Marcie continued, “But he’s not coming back. He’s dead. I don’t know how or why or who did it, but there is no way my dad would drop off the grid unless something happened. He’s dead. I know it.”

I tried to keep my expression sympathetic, but my palms started to sweat again. Patch was the only other person on Earth who knew I’d sent Hank to the grave. I had no intention of adding Marcie’s name to the insider list.

“You don’t sound too broken up about it,” I said.

“My dad was messed up in some pretty bad stuff. He deserved what he got.”
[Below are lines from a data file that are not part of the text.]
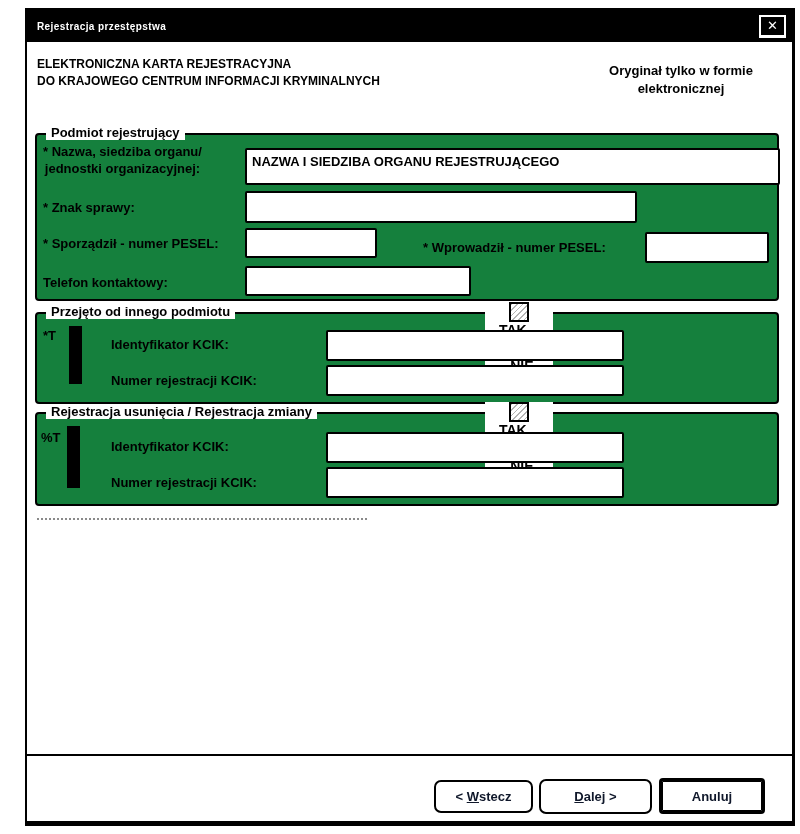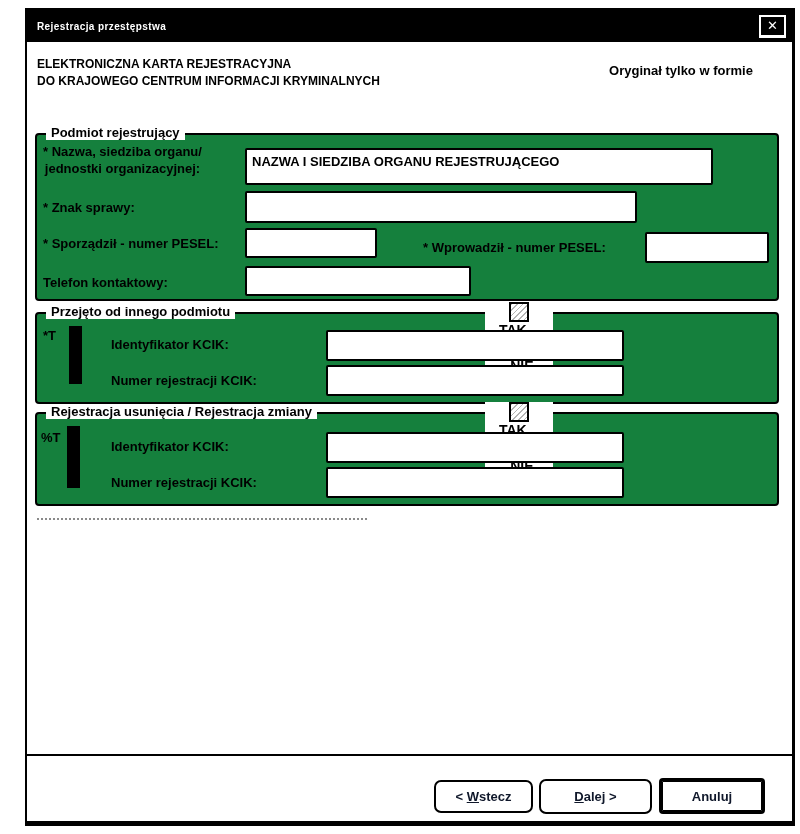--- a/index.html
+++ b/index.html
@@ -135,6 +135,7 @@
 
   <div class="hdr-right">
     <div>Oryginał tylko w formie</div>
+    <div>elektronicznej</div>
   </div>
 
   <div class="group" id="group1">

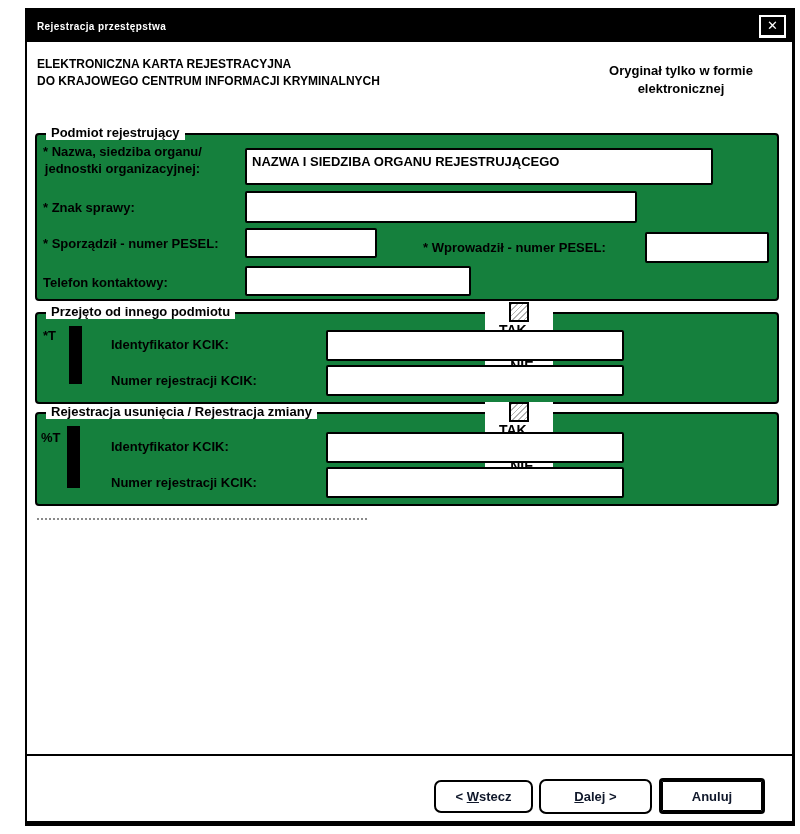--- a/index.html
+++ b/index.html
@@ -145,7 +145,7 @@
       <div>* Nazwa, siedziba organu/</div>
       <div>jednostki organizacyjnej:</div>
     </div>
-    <div class="textbox" style="left:208px; top:13px; width:468px; height:37px;">NAZWA I SIEDZIBA ORGANU REJESTRUJĄCEGO</div>
+    <div class="textbox" style="left:208px; top:13px; width:535px; height:37px;">NAZWA I SIEDZIBA ORGANU REJESTRUJĄCEGO</div>
 
     <div class="flabel" style="left:6px; top:64px;">* Znak sprawy:</div>
     <div class="textbox" style="left:208px; top:56px; width:392px; height:32px;"></div>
I could have opened up to Marcie then and there, but something didn’t feel right. Her cynical gaze never wavered from my face, and I got the feeling she suspected I knew vital information about her father’s death, and her indifference was an act to get me to divulge.

I wasn’t going to walk into a trap, if that’s what this was.

“It’s not easy losing your dad, believe me,” I said. “The pain never really goes away, but it does eventually become bearable. And somehow, life moves on.”

“I’m not looking for a sympathy card, Nora.”

“Okay,” I said with a reluctant shrug. “If you ever need to talk, I guess you can call me.”